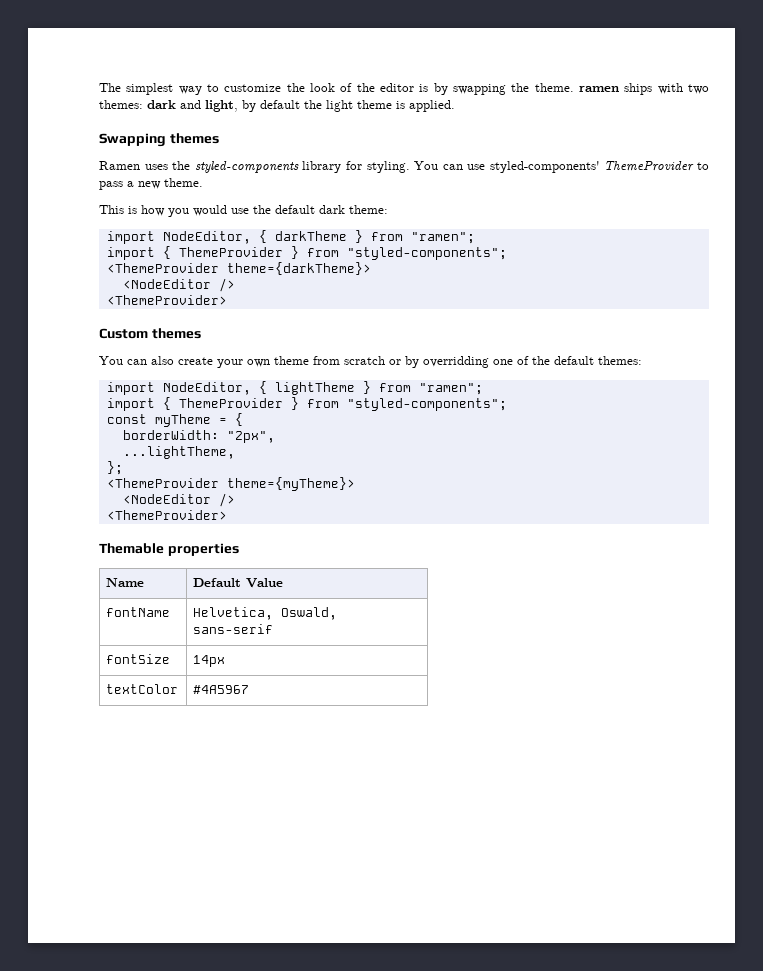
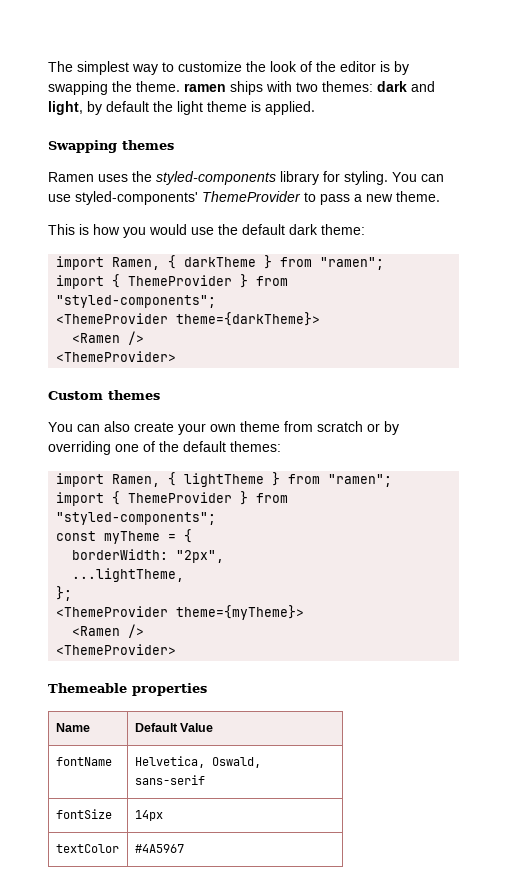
- import NodeEditor, { darkTheme } from "ramen";
+ import Ramen, { darkTheme } from "ramen";
  <ThemeProvider theme={darkTheme}>
- <NodeEditor />
+ <Ramen />
- You can also create your own theme from scratch or by overridding one of the default themes:
+ You can also create your own theme from scratch or by overriding one of the default themes:
- import NodeEditor, { lightTheme } from "ramen";
+ import Ramen, { lightTheme } from "ramen";
  <ThemeProvider theme={myTheme}>
- <NodeEditor />
+ <Ramen />
  <ThemeProvider>
- Themable properties
+ Themeable properties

_Task objective_
Could you find every line in the records above that has the string "from" and copy it?

_Answer below_
- import NodeEditor, { darkTheme } from "ramen";
+ import Ramen, { darkTheme } from "ramen";
- You can also create your own theme from scratch or by overridding one of the default themes:
+ You can also create your own theme from scratch or by overriding one of the default themes:
- import NodeEditor, { lightTheme } from "ramen";
+ import Ramen, { lightTheme } from "ramen";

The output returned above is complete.